Task instructions ▸ Copy every line of the following data that includes the string "padding".

Provided entries ▸

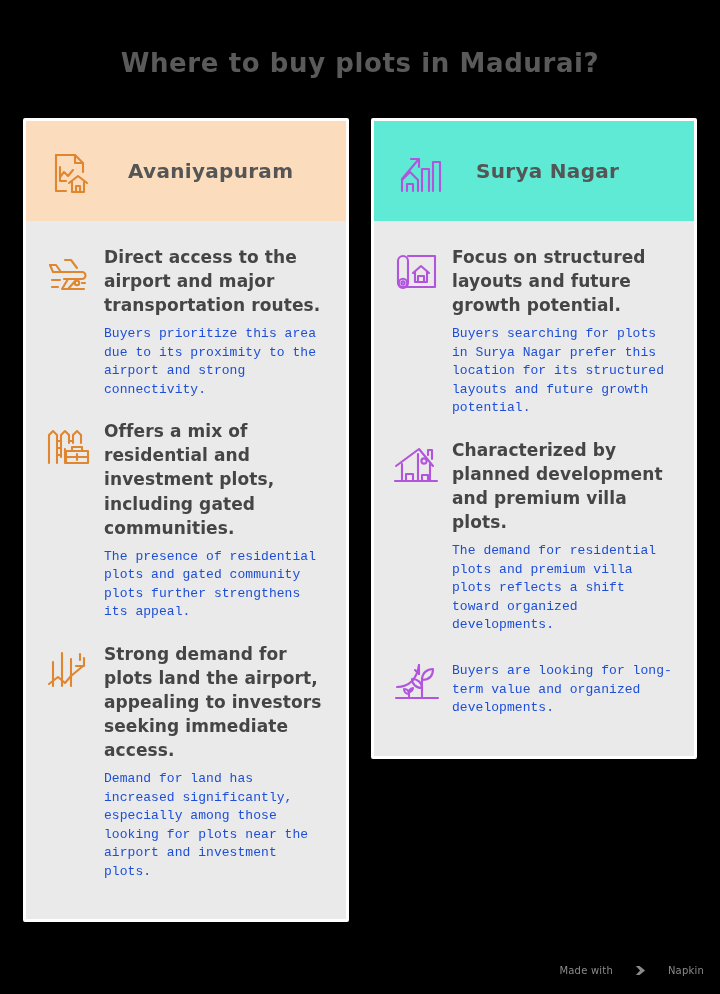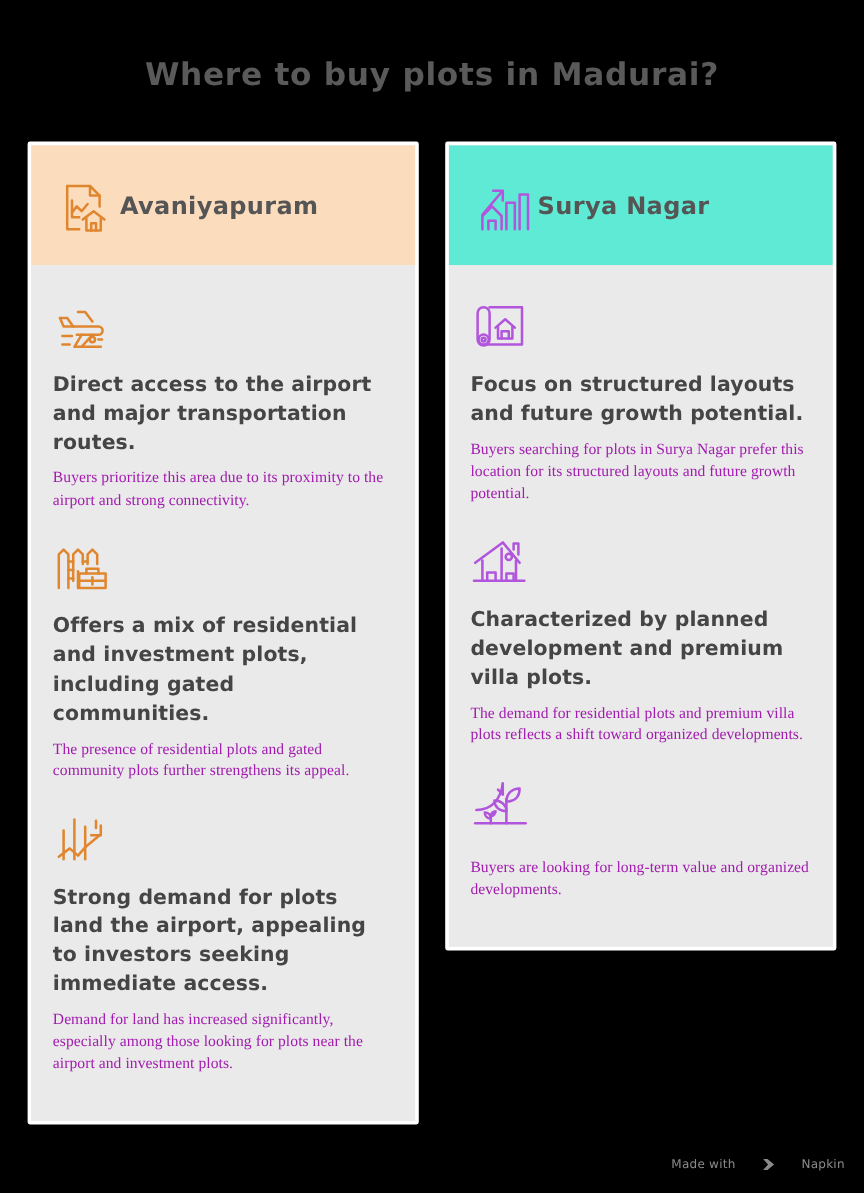--- a/index.html
+++ b/index.html
@@ -56,7 +56,7 @@
   .card-header {
     display: flex;
     align-items: center;
-    gap: 4px;
+    gap: 32px;
     padding: 22px 18px 22px 22px;
     min-height: 100px;
   }

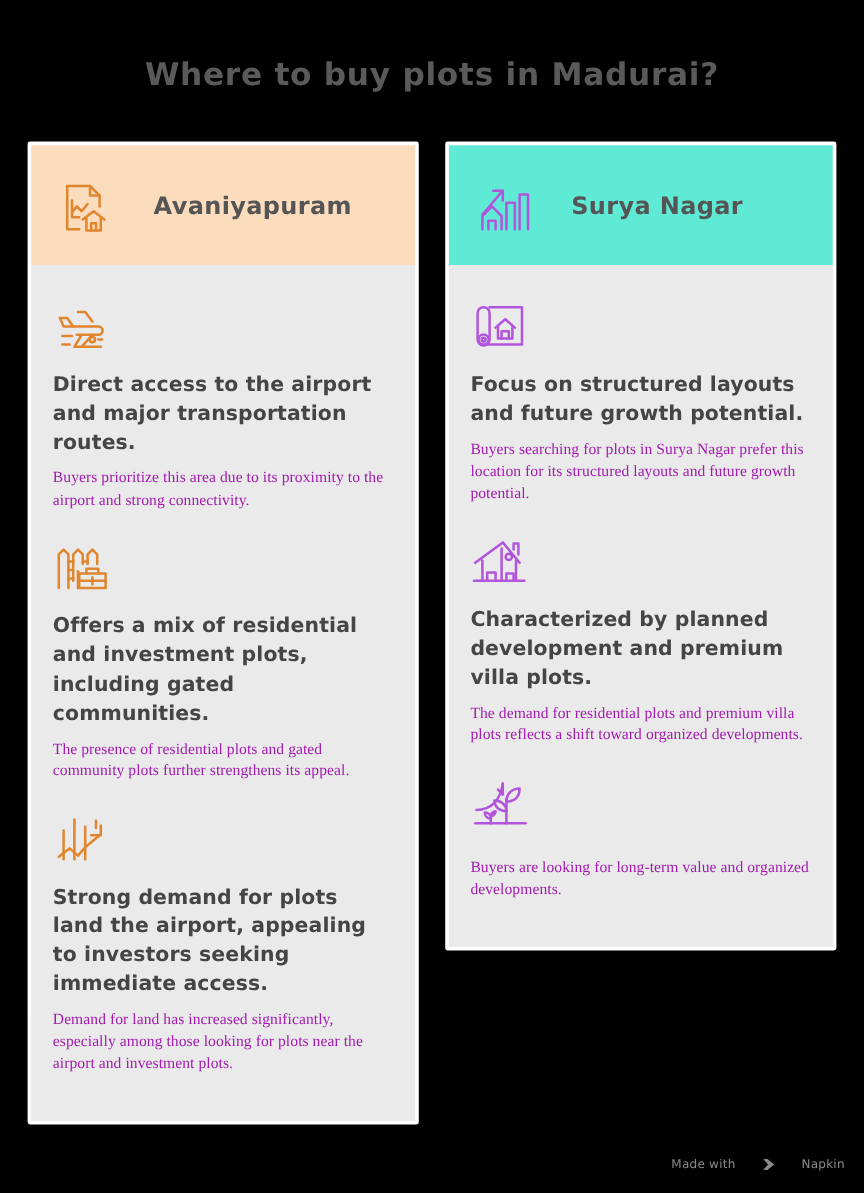--- a/index.html
+++ b/index.html
@@ -83,7 +83,6 @@
     align-items: flex-start;
     gap: 12px;
     padding: 8px 0 12px 0;
-    flex-direction: column;
   }
 
   .feature-icon {

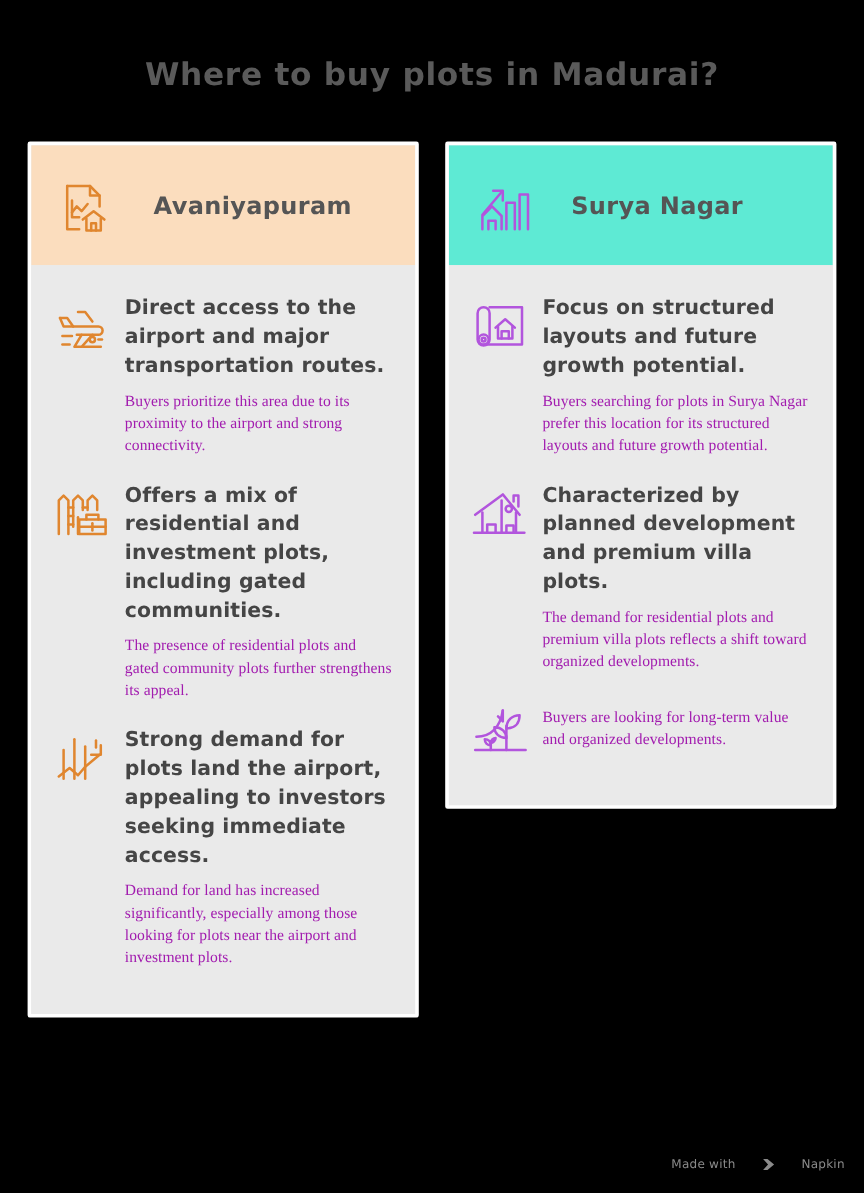--- a/index.html
+++ b/index.html
@@ -107,10 +107,10 @@
 
   .feature-desc {
     margin-top: 8px;
-    font-family: Liberation Serif, serif;
+    font-family: Liberation Mono, monospace;
     font-size: 13px;
     line-height: 1.42;
-    color: #a21caf;
+    color: #1d4ed8;
     letter-spacing: 0.05px;
   }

Exercise response ▸
     padding: 22px 18px 22px 22px;
     padding: 8px 0 12px 0;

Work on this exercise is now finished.